September 18, 2012
ÉVORA HAS BEEN A TOWN FOR OVER TWO THOUSAND YEARS. America, you got nothin' on Europe.
My dad and I went on a walking tour of Évora this morning, while my mother went on a horse and carriage ride through the town (immobility, though very frustrating, can lead to cool things like horse and carriage rides). The walking tours I took in London and Paris were all about two hours, and moved at a pretty good clip. This morning’s walking tour, however, was so. slow. We started twenty minutes late, and then the guide ambled through the town, speaking in a super calm and causal fashion, taking time to point out every cobblestone. There were many interesting things to see, but my American sensibilities were being tortured by how SLOW it all was. I can be still when necessary. I can even walk in a relaxed manner. But taking two steps and then stopping and then taking two steps and stopping and then standing and then taking two steps and stopping. Aaauuuugh. I left the tour when it started going into the third hour, convinced I would lose my mind if I didn’t start walking faster. My dad, however, was happy to take the whole tour and found every moment utterly fascinating. Different strokes.
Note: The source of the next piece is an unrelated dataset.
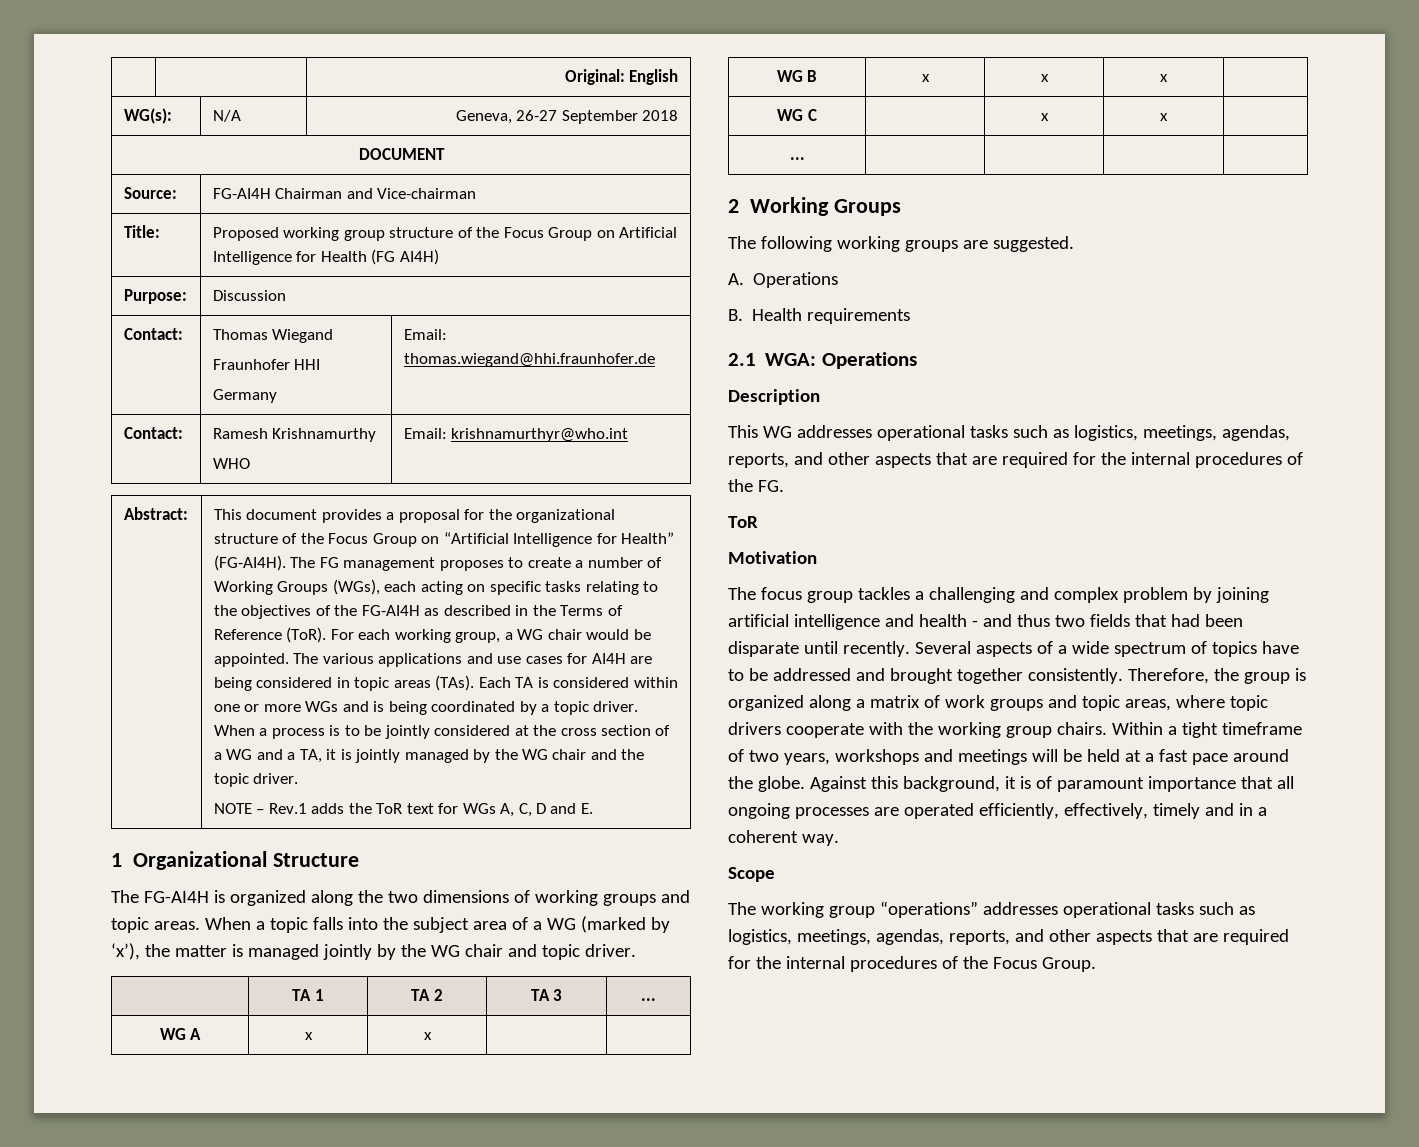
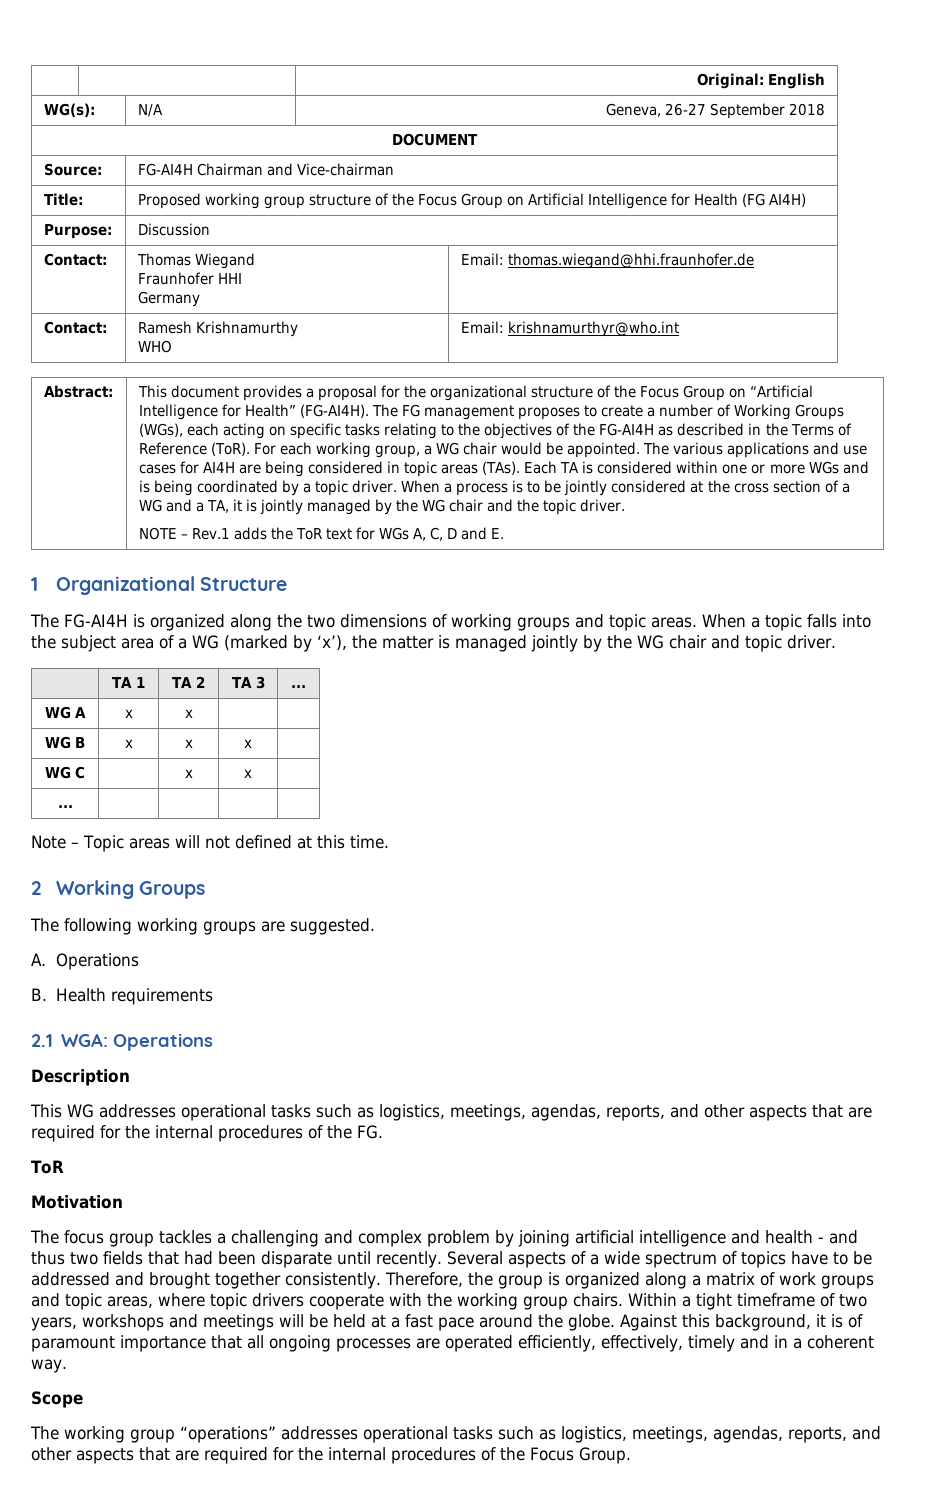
+ Note – Topic areas will not defined at this time.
So, Portugal is 91.4% Catholic. THAT’S A WHOLE LOT OF CATHOLICISM. And after having been here for a few days, my impression is that Portuguese Catholicism is kind of a downer. Every church features statues and paintings of people that all look incredibly pained. Or forlorn. Or pining. Or despairing. But mostly just pained. (One of today’s churches honored Our Lady of Seven Knives. There’s a large statue of a woman looking pious and pained, with knives sticking out of her chest, one for every wound that Jesus endured on the cross. Um?)
On the walking tour, we went into a bunch of churches and, you know, they are all so incredibly grandiose and beautiful and expansive, and maybe I’m just getting some kind of neurological cathedral fatigue, but they’re all starting to look the same to me. I honestly couldn’t tell you the defining characteristics of the churches I visited today. Stained glass, elaborate high altars, statues and choir stalls, granite and marble, gold leaf and red and blue, Jesus on the cross hanging above it all. Beautiful. But similar.
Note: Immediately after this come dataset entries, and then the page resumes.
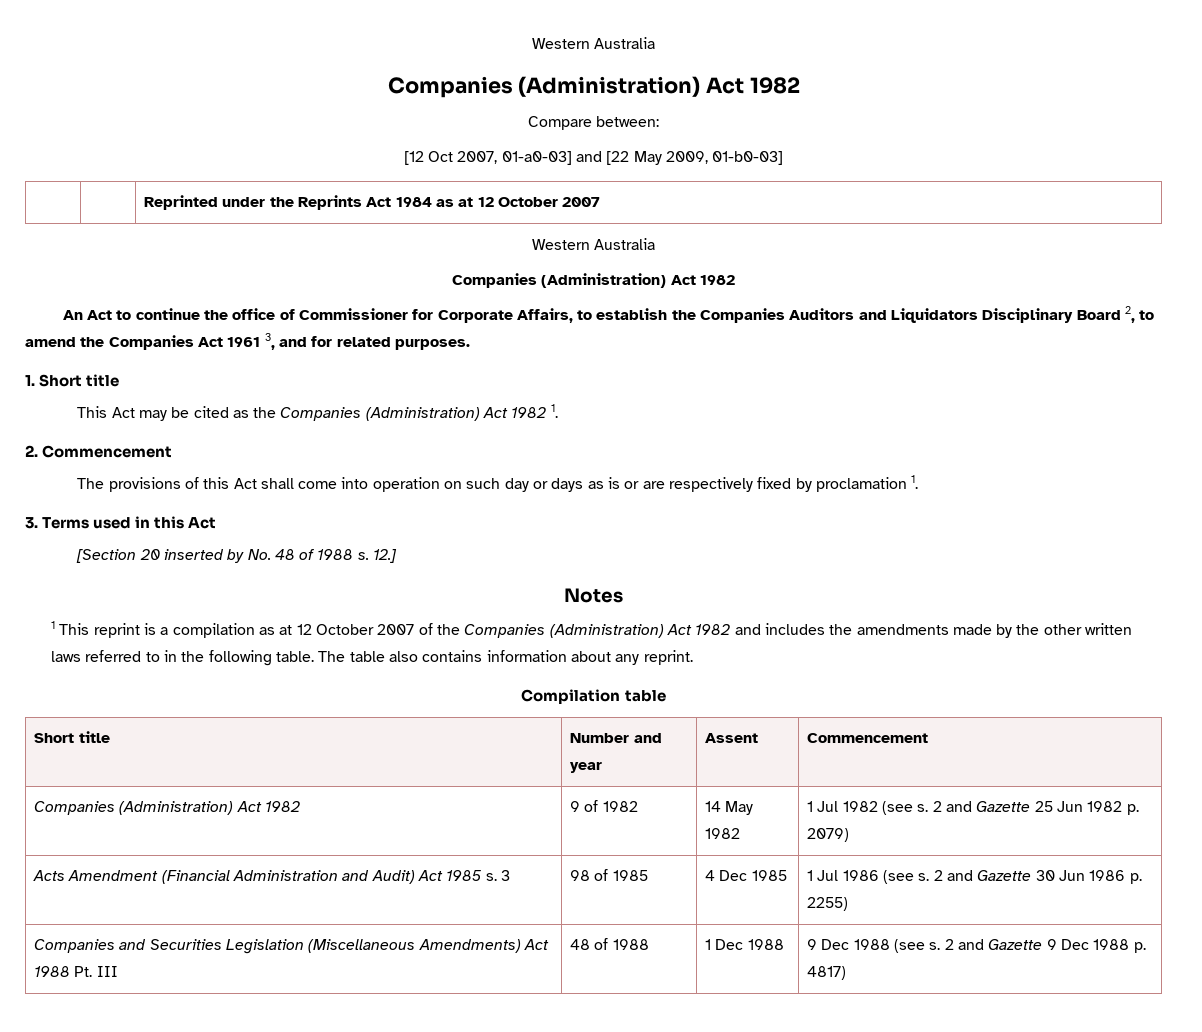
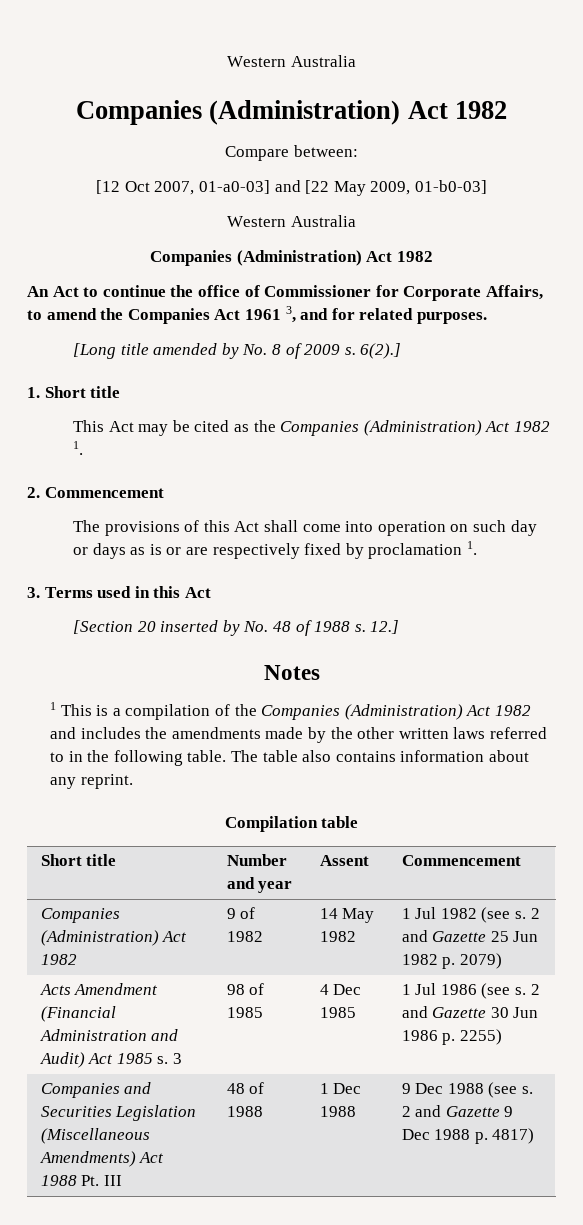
- | | Reprinted under the Reprints Act 1984 as at 12 October 2007
- An Act to continue the office of Commissioner for Corporate Affairs, to establish the Companies Auditors and Liquidators Disciplinary Board 2, to amend the Companies Act 1961 3, and for related purposes.
+ An Act to continue the office of Commissioner for Corporate Affairs, to amend the Companies Act 1961 3, and for related purposes.
+ [Long title amended by No. 8 of 2009 s. 6(2).]
- 1 This reprint is a compilation as at 12 October 2007 of the Companies (Administration) Act 1982 and includes the amendments made by the other written laws referred to in the following table.
+ 1 This is a compilation of the Companies (Administration) Act 1982 and includes the amendments made by the other written laws referred to in the following table.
One of Évora’s main attractions is a Roman temple that dates back to the first century. Some of the temple has fallen, but the standing Corinthian pillars are in remarkable shape. Man, those Romans sure got around. There is evidence of their presence in every city I have been to so far. I’m looking forward to getting to the source itself when I explore Rome in two weeks’ time.
Also of note was Évora’s obvious Moorish influence, having been occupied by the Moors for four hundred years, starting in the 8th century. Really cool blend of culture through architecture.
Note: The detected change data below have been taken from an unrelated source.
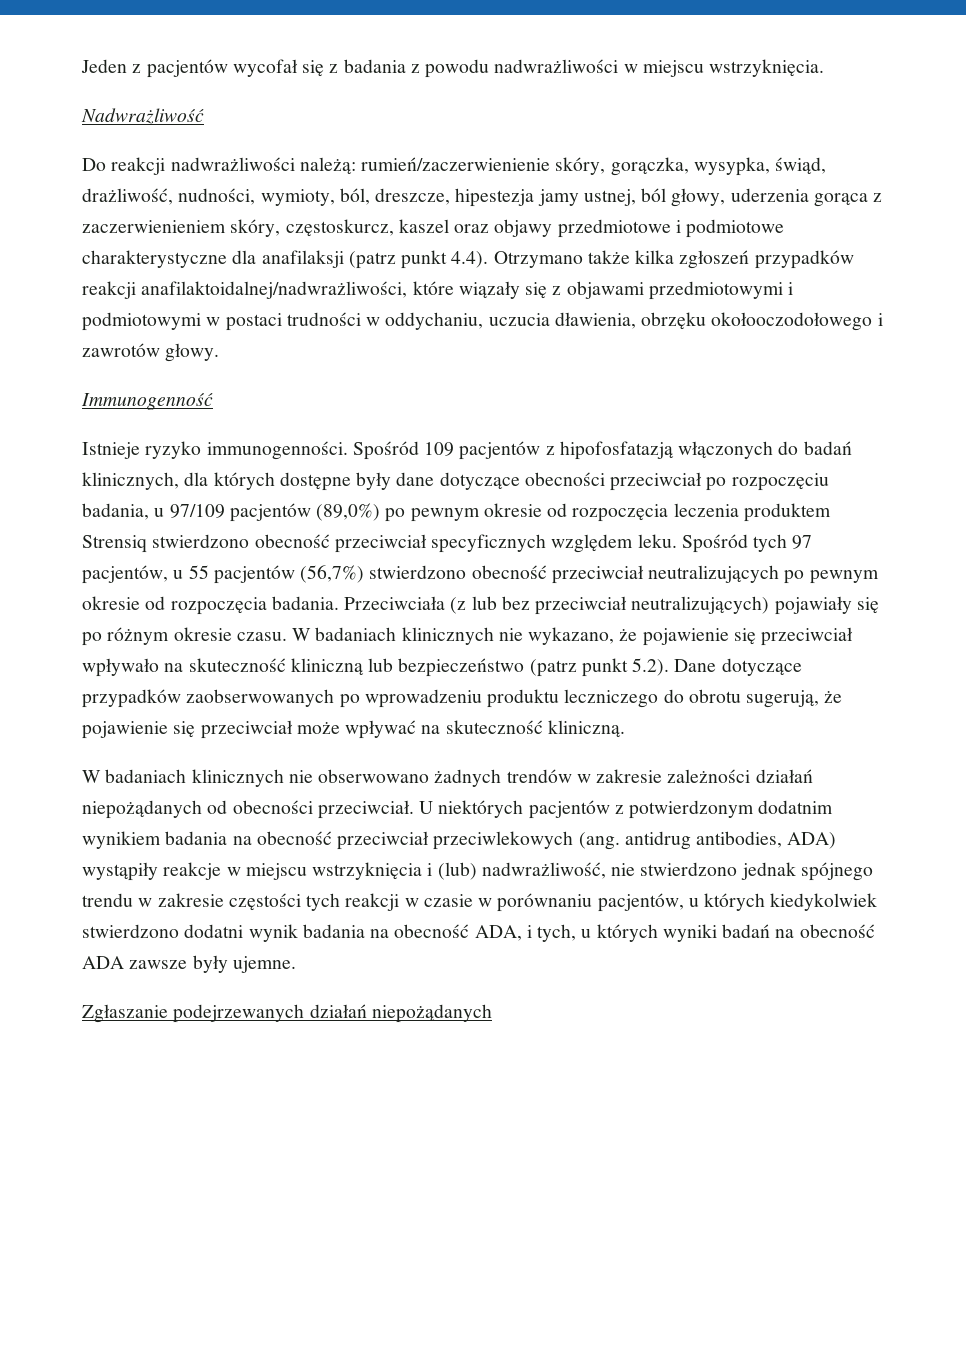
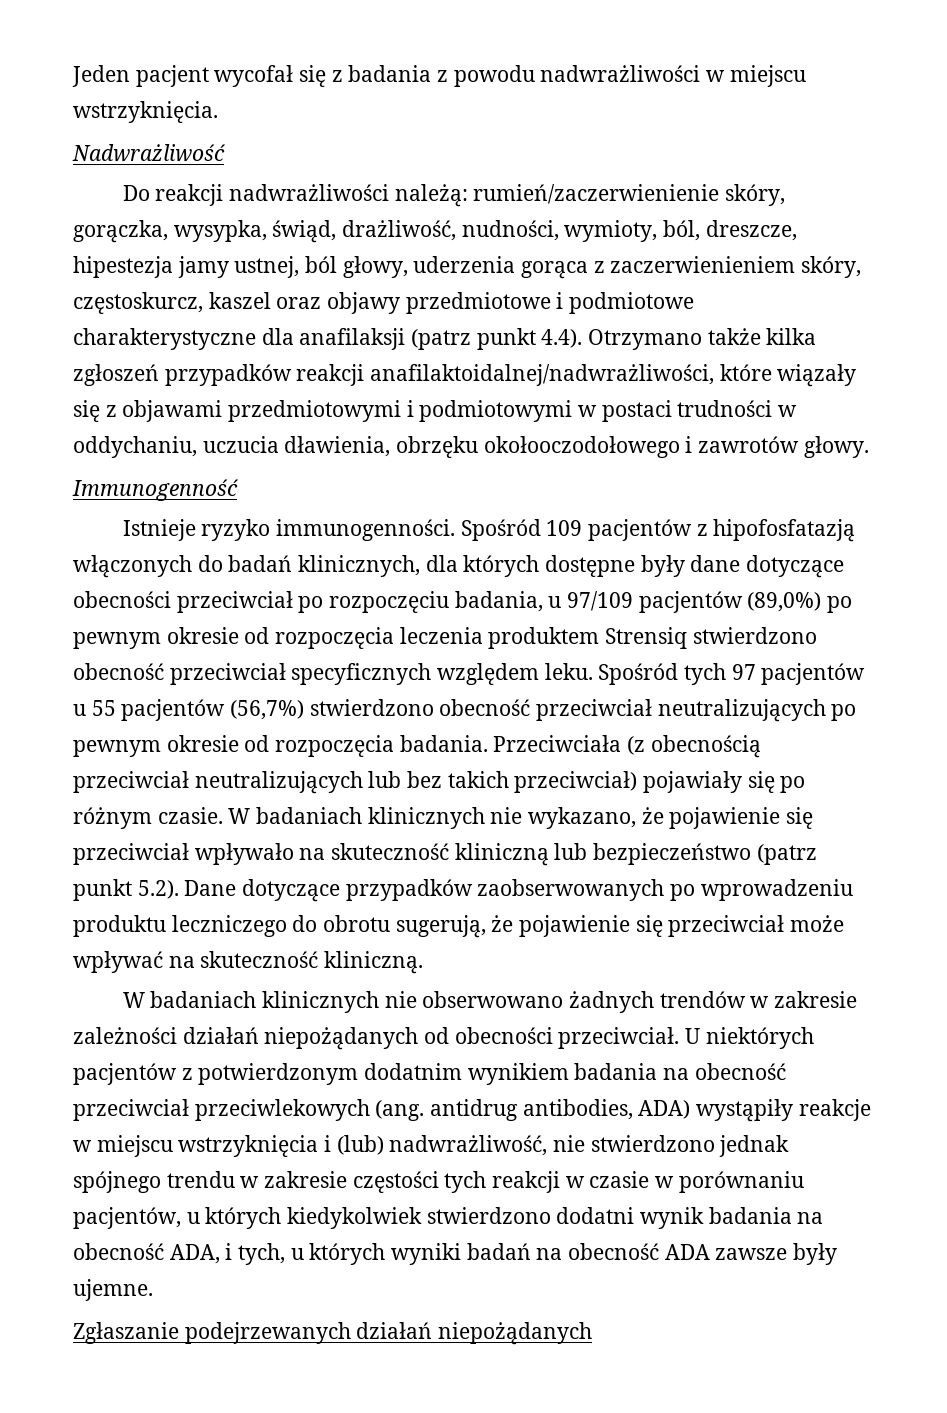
- Jeden z pacjentów wycofał się z badania z powodu nadwrażliwości w miejscu wstrzyknięcia.
+ Jeden pacjent wycofał się z badania z powodu nadwrażliwości w miejscu wstrzyknięcia.
- Spośród tych 97 pacjentów, u 55 pacjentów (56,7%) stwierdzono obecność przeciwciał neutralizujących po pewnym okresie od rozpoczęcia badania.
+ Spośród tych 97 pacjentów u 55 pacjentów (56,7%) stwierdzono obecność przeciwciał neutralizujących po pewnym okresie od rozpoczęcia badania.
- Przeciwciała (z lub bez przeciwciał neutralizujących) pojawiały się po różnym okresie czasu.
+ Przeciwciała (z obecnością przeciwciał neutralizujących lub bez takich przeciwciał) pojawiały się po różnym czasie.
This afternoon we drove down to the Algarve, Portugal’s famous southern beach area. (Side note: did you know that Portuguese Water Dogs are native to the Algarve? True story.) It was interesting to watch the land change from green, Mediterranean-style vegetation to scrubby, desert vegetation as we drove. And then to see the hilly and bare desert lands give way to a sapphire ocean… really beautiful. We checked into our lodgings (a little guest house, surrounding a central courtyard with a koi pond and a thousand potted plants) and then spent the evening on Meia Preia, a serene and idyllic stretch of white sand and gentle surf. We had delicious swordfish (mmm, butter) while watching the sun set, and then head back to the guest house to sleep.
Today’s Parent Quote of the Day…
Dad: This is weird. I have sand in my hair.
Kerry: Dad, you don’t have any hair.
Dad: I know, that’s why it’s weird.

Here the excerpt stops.